● YOUR TASK
All of the data must be output without alteration.

● DATA TO USE
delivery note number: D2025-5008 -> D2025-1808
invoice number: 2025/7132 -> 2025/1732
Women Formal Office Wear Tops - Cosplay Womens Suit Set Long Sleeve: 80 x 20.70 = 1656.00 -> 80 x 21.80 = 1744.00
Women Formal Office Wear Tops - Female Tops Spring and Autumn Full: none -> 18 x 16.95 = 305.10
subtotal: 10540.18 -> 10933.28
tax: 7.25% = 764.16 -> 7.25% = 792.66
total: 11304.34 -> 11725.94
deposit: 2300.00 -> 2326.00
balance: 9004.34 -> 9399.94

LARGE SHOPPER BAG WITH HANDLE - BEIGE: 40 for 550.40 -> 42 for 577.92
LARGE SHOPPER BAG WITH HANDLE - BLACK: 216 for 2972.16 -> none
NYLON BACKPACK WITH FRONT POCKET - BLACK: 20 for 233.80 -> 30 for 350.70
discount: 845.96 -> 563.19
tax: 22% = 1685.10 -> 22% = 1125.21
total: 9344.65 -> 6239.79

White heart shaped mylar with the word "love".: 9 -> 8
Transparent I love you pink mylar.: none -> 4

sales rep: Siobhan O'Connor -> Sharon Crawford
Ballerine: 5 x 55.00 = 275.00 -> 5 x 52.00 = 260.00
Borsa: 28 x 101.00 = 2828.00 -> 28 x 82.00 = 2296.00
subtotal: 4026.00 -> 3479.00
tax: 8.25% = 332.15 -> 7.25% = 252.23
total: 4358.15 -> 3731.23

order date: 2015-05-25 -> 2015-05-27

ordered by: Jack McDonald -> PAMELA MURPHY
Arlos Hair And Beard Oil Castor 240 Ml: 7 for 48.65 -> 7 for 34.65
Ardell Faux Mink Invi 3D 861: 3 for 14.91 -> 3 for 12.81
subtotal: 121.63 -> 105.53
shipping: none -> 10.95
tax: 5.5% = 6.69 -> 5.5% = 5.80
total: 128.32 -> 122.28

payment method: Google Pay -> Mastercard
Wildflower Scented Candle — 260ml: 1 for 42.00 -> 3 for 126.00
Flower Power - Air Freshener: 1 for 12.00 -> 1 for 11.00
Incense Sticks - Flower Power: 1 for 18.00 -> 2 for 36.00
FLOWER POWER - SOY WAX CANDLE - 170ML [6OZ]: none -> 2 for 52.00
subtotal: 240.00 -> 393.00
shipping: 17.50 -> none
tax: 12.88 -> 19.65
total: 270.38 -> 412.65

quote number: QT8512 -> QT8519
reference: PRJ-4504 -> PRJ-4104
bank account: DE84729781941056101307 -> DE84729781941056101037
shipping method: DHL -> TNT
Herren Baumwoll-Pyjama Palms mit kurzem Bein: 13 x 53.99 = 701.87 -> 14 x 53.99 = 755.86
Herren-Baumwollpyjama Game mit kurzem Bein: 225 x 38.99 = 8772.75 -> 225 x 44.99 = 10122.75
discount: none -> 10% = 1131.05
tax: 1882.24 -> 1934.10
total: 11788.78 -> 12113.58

● REPLY
delivery note number: D2025-5008 -> D2025-1808
invoice number: 2025/7132 -> 2025/1732
Women Formal Office Wear Tops - Cosplay Womens Suit Set Long Sleeve: 80 x 20.70 = 1656.00 -> 80 x 21.80 = 1744.00
Women Formal Office Wear Tops - Female Tops Spring and Autumn Full: none -> 18 x 16.95 = 305.10
subtotal: 10540.18 -> 10933.28
tax: 7.25% = 764.16 -> 7.25% = 792.66
total: 11304.34 -> 11725.94
deposit: 2300.00 -> 2326.00
balance: 9004.34 -> 9399.94

LARGE SHOPPER BAG WITH HANDLE - BEIGE: 40 for 550.40 -> 42 for 577.92
LARGE SHOPPER BAG WITH HANDLE - BLACK: 216 for 2972.16 -> none
NYLON BACKPACK WITH FRONT POCKET - BLACK: 20 for 233.80 -> 30 for 350.70
discount: 845.96 -> 563.19
tax: 22% = 1685.10 -> 22% = 1125.21
total: 9344.65 -> 6239.79

White heart shaped mylar with the word "love".: 9 -> 8
Transparent I love you pink mylar.: none -> 4

sales rep: Siobhan O'Connor -> Sharon Crawford
Ballerine: 5 x 55.00 = 275.00 -> 5 x 52.00 = 260.00
Borsa: 28 x 101.00 = 2828.00 -> 28 x 82.00 = 2296.00
subtotal: 4026.00 -> 3479.00
tax: 8.25% = 332.15 -> 7.25% = 252.23
total: 4358.15 -> 3731.23

order date: 2015-05-25 -> 2015-05-27

ordered by: Jack McDonald -> PAMELA MURPHY
Arlos Hair And Beard Oil Castor 240 Ml: 7 for 48.65 -> 7 for 34.65
Ardell Faux Mink Invi 3D 861: 3 for 14.91 -> 3 for 12.81
subtotal: 121.63 -> 105.53
shipping: none -> 10.95
tax: 5.5% = 6.69 -> 5.5% = 5.80
total: 128.32 -> 122.28

payment method: Google Pay -> Mastercard
Wildflower Scented Candle — 260ml: 1 for 42.00 -> 3 for 126.00
Flower Power - Air Freshener: 1 for 12.00 -> 1 for 11.00
Incense Sticks - Flower Power: 1 for 18.00 -> 2 for 36.00
FLOWER POWER - SOY WAX CANDLE - 170ML [6OZ]: none -> 2 for 52.00
subtotal: 240.00 -> 393.00
shipping: 17.50 -> none
tax: 12.88 -> 19.65
total: 270.38 -> 412.65

quote number: QT8512 -> QT8519
reference: PRJ-4504 -> PRJ-4104
bank account: DE84729781941056101307 -> DE84729781941056101037
shipping method: DHL -> TNT
Herren Baumwoll-Pyjama Palms mit kurzem Bein: 13 x 53.99 = 701.87 -> 14 x 53.99 = 755.86
Herren-Baumwollpyjama Game mit kurzem Bein: 225 x 38.99 = 8772.75 -> 225 x 44.99 = 10122.75
discount: none -> 10% = 1131.05
tax: 1882.24 -> 1934.10
total: 11788.78 -> 12113.58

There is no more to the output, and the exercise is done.